Pelo menos 150 mil pessoas morrem por ano no Brasil vítimas de traumas – a maioria decorrente de acidentes de trânsito e da violência. Outros milhares carregam seqüelas pelo resto da vida. Para atender esses doentes, o governo gasta cerca de R$ 9 bilhões anualmente. Porém, muitas mortes e seqüelas poderiam ser evitadas com prevenção e atendimento de qualidade. Essa é a proposta do projeto Sistema de Atenção ao Trauma, feito por diferentes sociedades médicas para mudar esse cenário. “A maioria dos casos de trauma é atendida em prontos-socorros sem infra-estrutura mínima tanto de aparelhagem quanto de recursos humanos”, diz o cirurgião Milton Steinman, vice-presidente da Sociedade Brasileira de Atendimento ao Traumatizado, participante do projeto. O documento está com o ministro da Saúde, José Saraiva Felipe, que prometeu avaliá-lo.

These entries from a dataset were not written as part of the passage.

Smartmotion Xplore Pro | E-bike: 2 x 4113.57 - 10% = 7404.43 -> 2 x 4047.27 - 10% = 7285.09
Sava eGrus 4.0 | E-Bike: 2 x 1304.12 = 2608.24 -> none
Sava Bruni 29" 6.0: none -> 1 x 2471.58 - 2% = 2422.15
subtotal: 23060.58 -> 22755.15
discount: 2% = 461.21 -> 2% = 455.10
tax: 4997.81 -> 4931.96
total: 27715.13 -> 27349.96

ISTOÉ – Mortes provocadas por acidentes, como o choque entre ônibus ocorrido no domingo 22, em São Paulo, que vitimou 32 pessoas, podem ser prevenidas?
Milton Steinman
– Sim. Este episódio reflete uma conjunção de fatores: as condições das estradas, do motorista, a conservação do veículo, o apoio pré-hospitalar nas estradas (o tempo de resposta ao pedido de socorro, o
número de profissionais disponíveis e sua capacitação) e a estrutura de auxílio hospitalar nas proximidades da rodovia. A falha de um ou mais desses fatores produz essas situações.

ISTOÉ – Como o projeto que vocês elaboraram poderia melhorar esse quadro?
Steinman –
O objetivo é implantar um atendimento integrado ao traumatizado que melhore a assistência em todas as etapas. A prevenção e um atendimento conduzido reduzem mortes e seqüelas. Em decorrência, há diminuição dos custos diretos e indiretos a elas implícitos.

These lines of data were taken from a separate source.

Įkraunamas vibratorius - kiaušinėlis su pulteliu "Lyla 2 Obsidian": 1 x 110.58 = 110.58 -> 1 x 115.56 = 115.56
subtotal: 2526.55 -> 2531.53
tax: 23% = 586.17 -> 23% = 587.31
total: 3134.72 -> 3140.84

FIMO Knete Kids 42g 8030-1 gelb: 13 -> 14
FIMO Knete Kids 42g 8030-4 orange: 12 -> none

ISTOÉ – Como o trabalho seria feito?
Steinman –
Garantindo acesso rápido ao local do acidente e pessoal especializado para transportar o doente. E contando, nos hospitais, com equipes treinadas
de cirurgiões, ortopedistas, neurocirurgiões, anestesistas e especialistas em
UTI, aprimorando o trabalho de reabilitação e investindo na identificação da causa
do trauma.

ISTOÉ – Como fazer isso diante de uma realidade tão dramática na saúde pública?
Steinman –
Propomos um modelo de longo prazo. A idéia é montarmos uma Comissão Nacional de Trauma, composta por vários especialistas – em medicina e trânsito, por exemplo –, para estabelecermos medidas em todos os níveis, inclusive nas faculdades. Poucas escolas médicas têm a disciplina de trauma.

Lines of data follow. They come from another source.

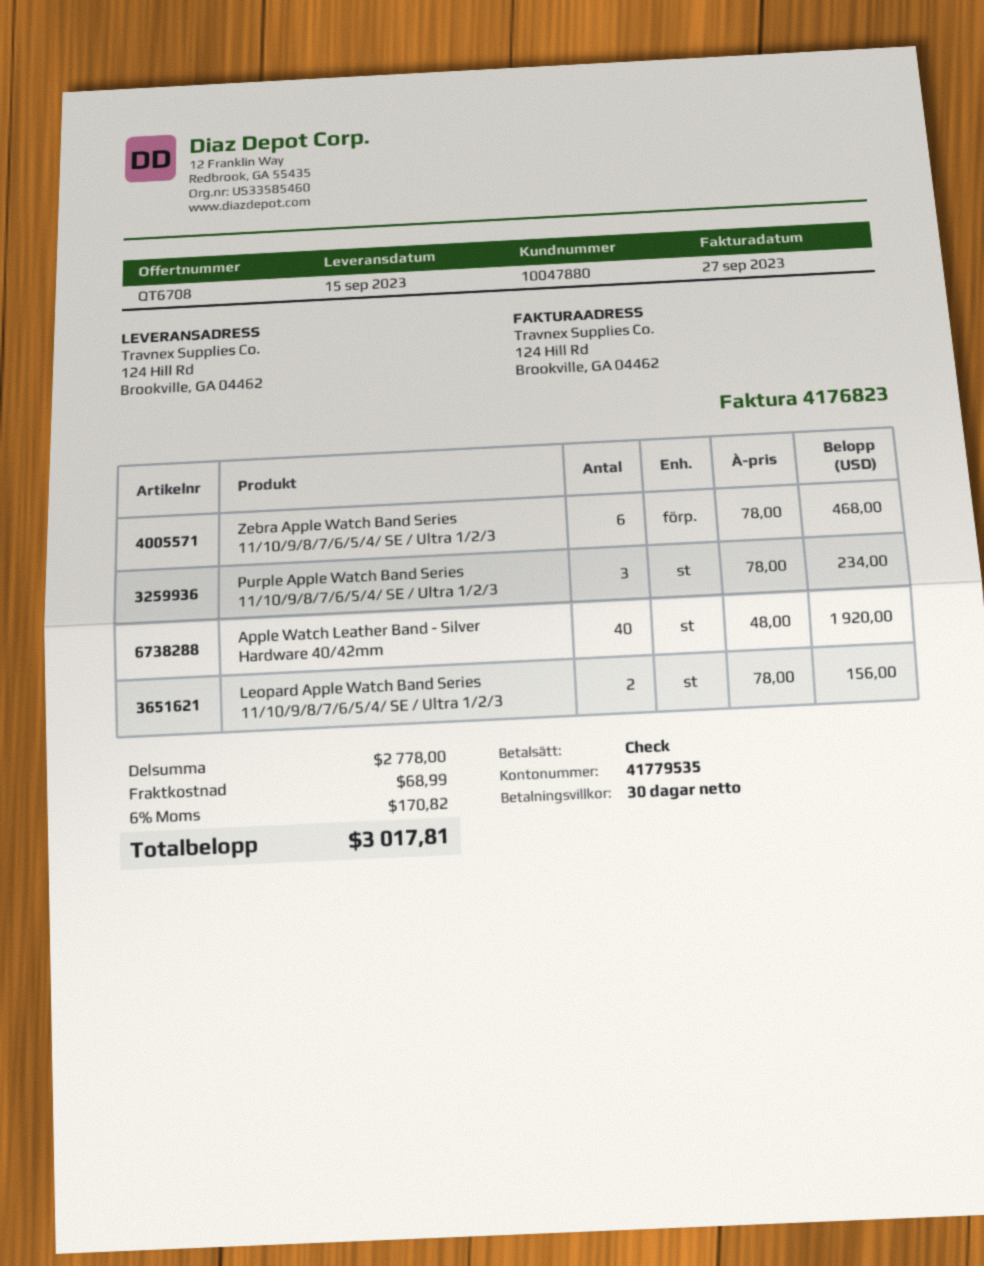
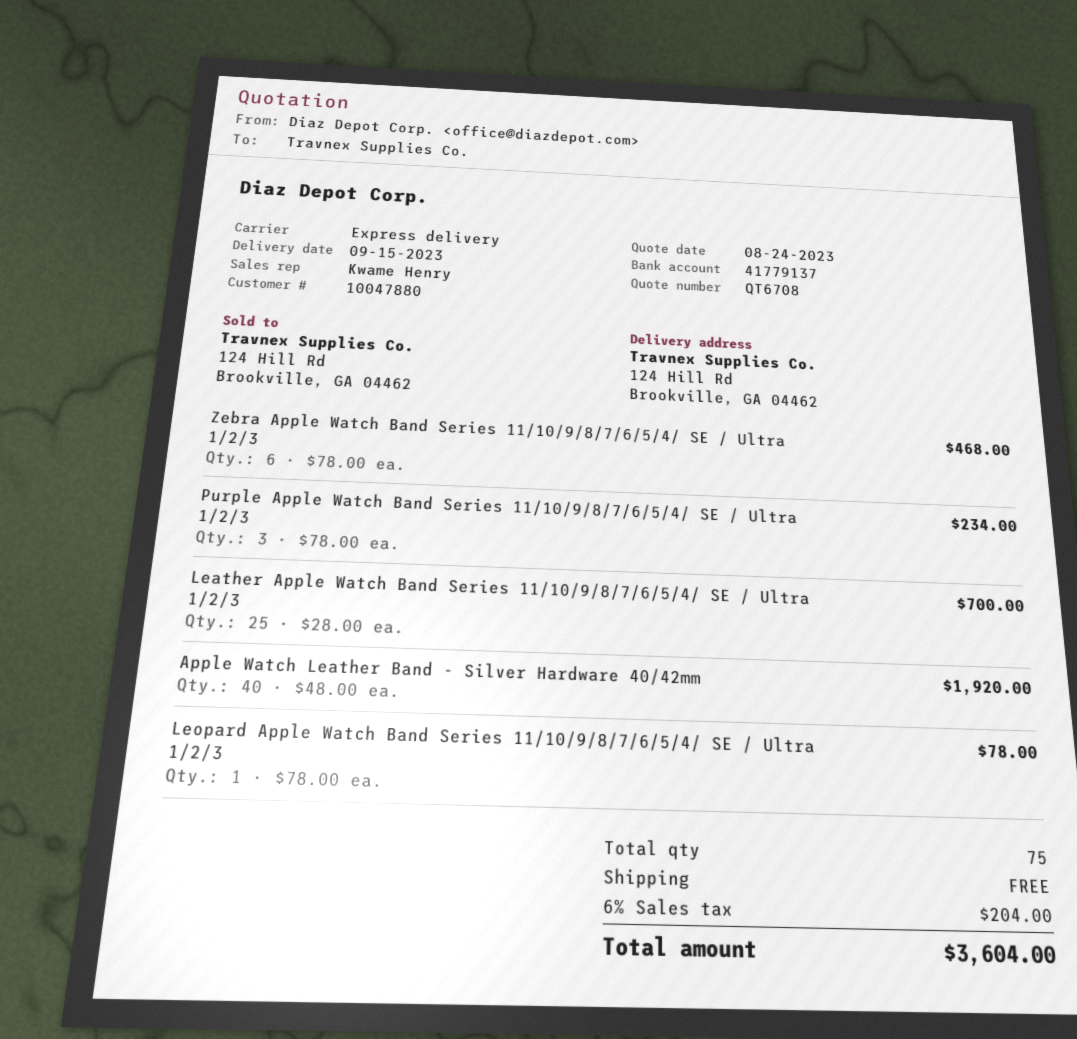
bank account: 41779535 -> 41779137
Leopard Apple Watch Band Series 11/10/9/8/7/6/5/4/ SE / Ultra 1/2/3: 2 x 78.00 = 156.00 -> 1 x 78.00 = 78.00
Leather Apple Watch Band Series 11/10/9/8/7/6/5/4/ SE / Ultra 1/2/3: none -> 25 x 28.00 = 700.00
shipping: 68.99 -> 0.00
tax: 6% = 170.82 -> 6% = 204.00
total: 3017.81 -> 3604.00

ISTOÉ – O que explica essa falta de especialistas em traumas?
Steinman –
Ao contrário do que acontece em países do Primeiro Mundo, existe uma descaracterização de quem trabalha com emergência no Brasil. O mercado de trabalho não enxerga a necessidade de ter um profissional especializado nisso. Também não existe atrativo financeiro. Mas, quando a nossa vida está em risco, o profissional que presta esse atendimento deve ser o melhor e o mais experiente. Porém, a maioria dos atendimentos é feita em prontos-socorros sem infra-estrutura mínima para prestar uma boa assistência. Há cirurgiões, ortopedistas, enfermeiros que atendem na emergência, mas não foram treinados para isso. No Brasil, quando se fala em melhorar a saúde, a primeira atitude é construir hospitais ou comprar ambulância. Ninguém pensa em investir na habilitação desses profissionais. Esta inadequação também ocorre na rede privada.